Say how many lines below have "appdir" in them, giving the number alone.

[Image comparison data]
◆ ◆ ◆ ◆

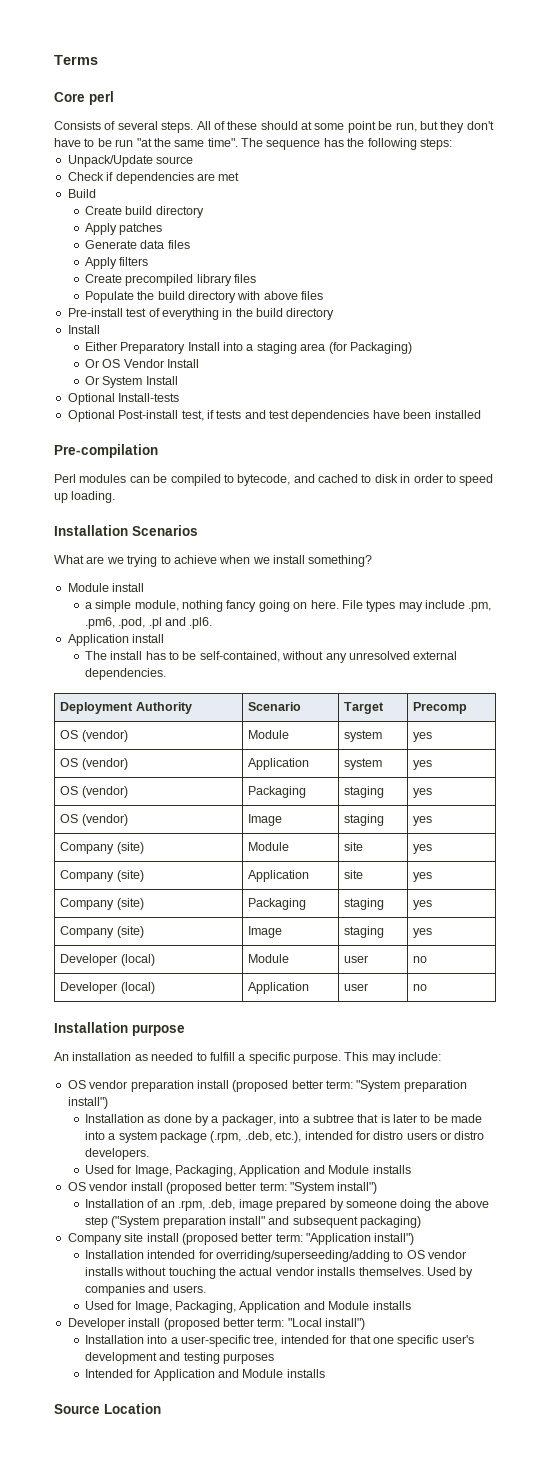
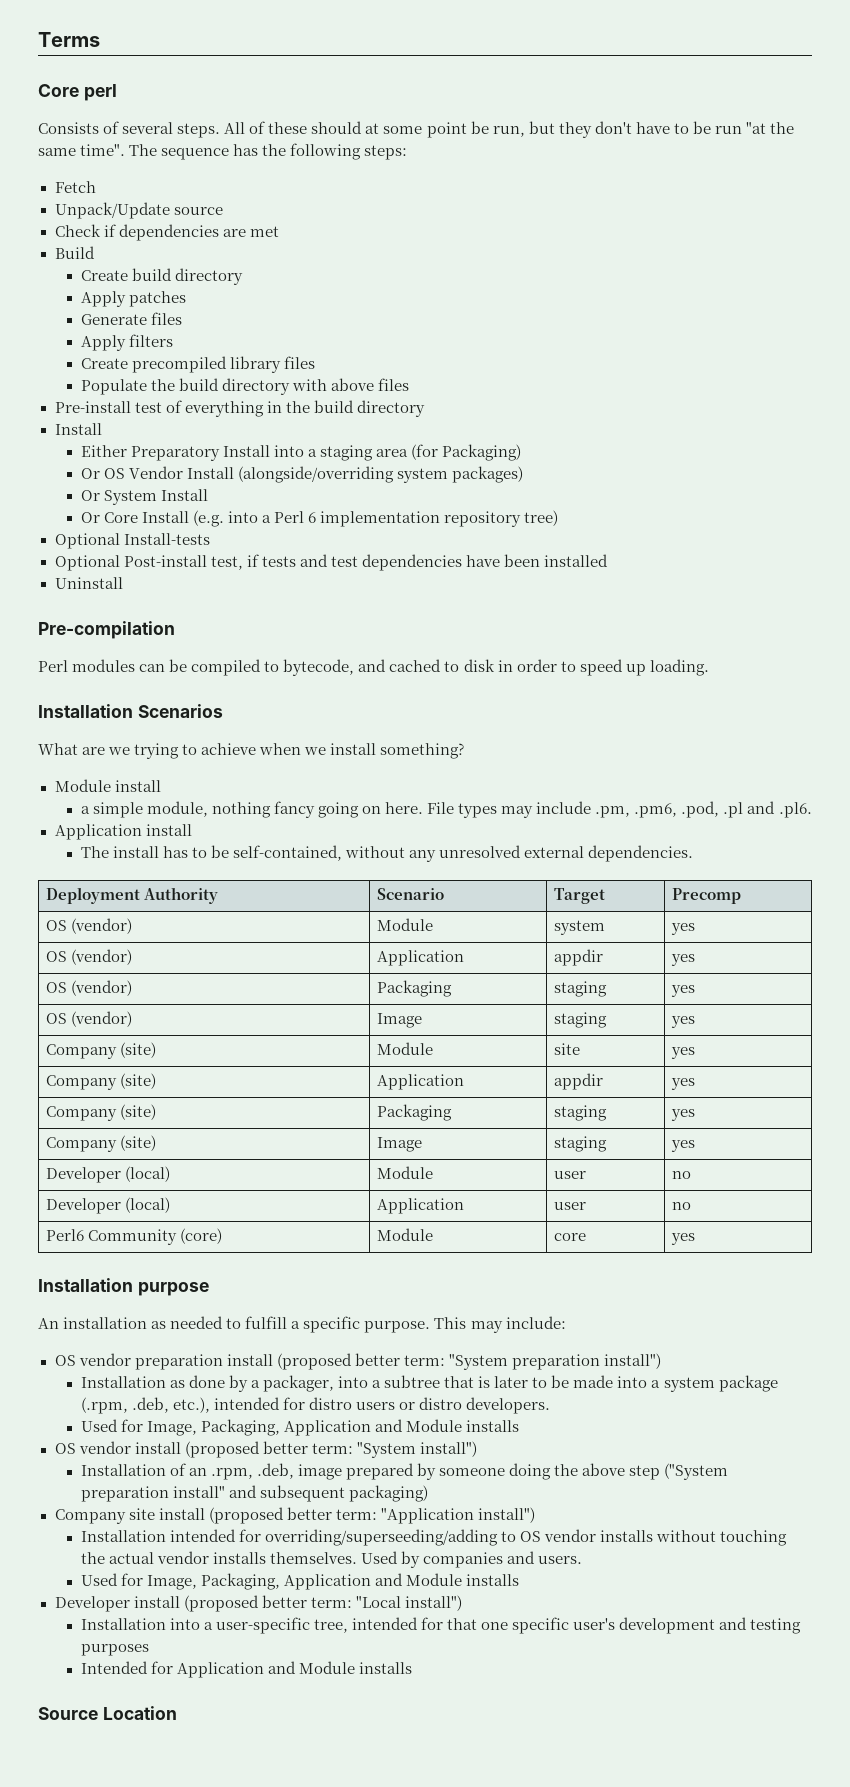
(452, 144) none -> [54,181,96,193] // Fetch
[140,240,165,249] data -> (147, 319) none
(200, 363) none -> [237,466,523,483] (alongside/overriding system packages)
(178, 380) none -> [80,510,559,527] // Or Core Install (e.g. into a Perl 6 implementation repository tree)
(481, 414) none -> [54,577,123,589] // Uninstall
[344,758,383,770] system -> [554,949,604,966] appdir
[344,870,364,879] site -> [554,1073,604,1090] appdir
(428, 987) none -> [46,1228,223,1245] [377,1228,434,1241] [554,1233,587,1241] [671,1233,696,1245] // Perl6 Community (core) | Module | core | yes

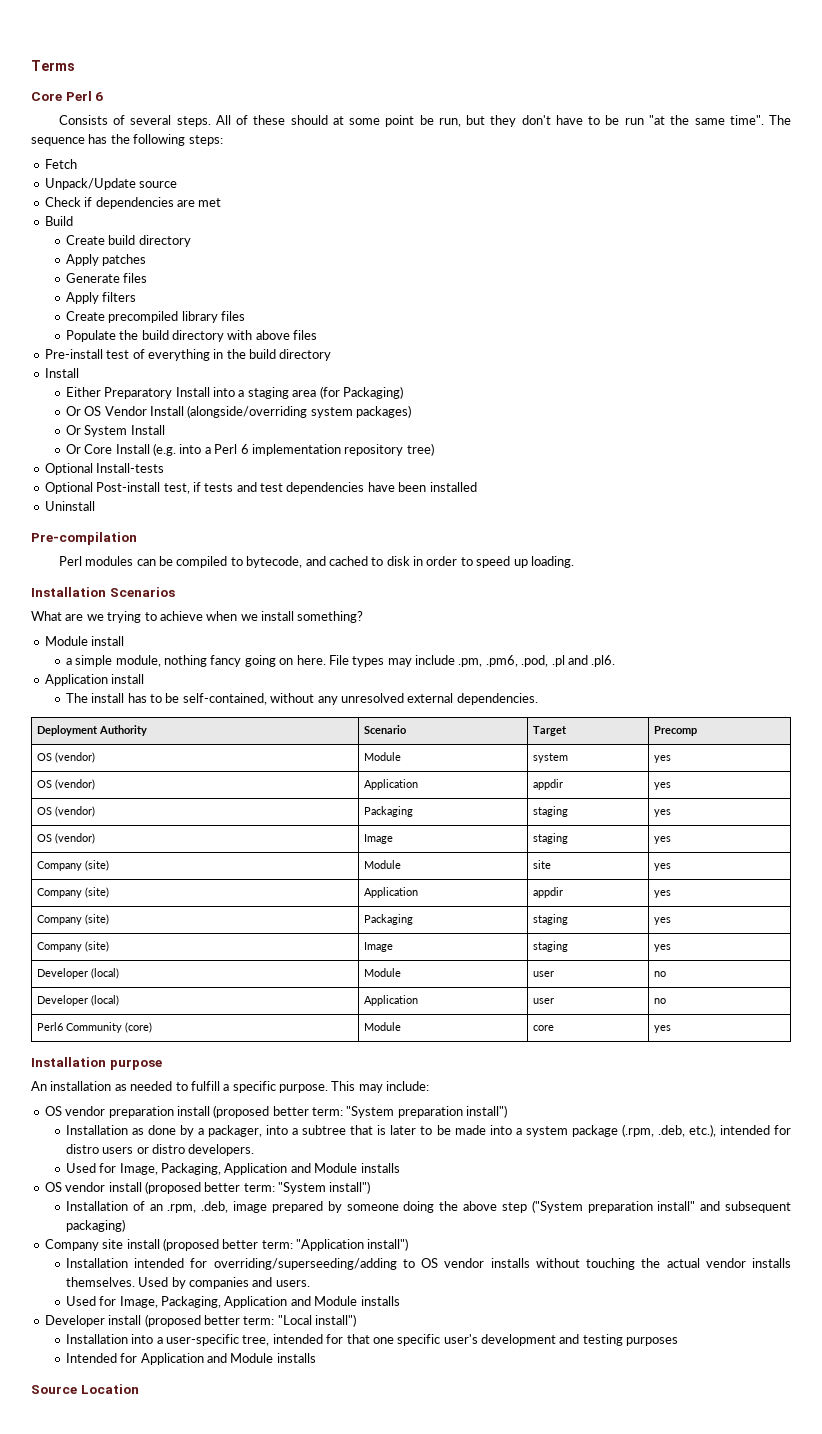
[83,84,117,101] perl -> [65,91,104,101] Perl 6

◆ ◆ ◆ ◆

- Response to this exercise
2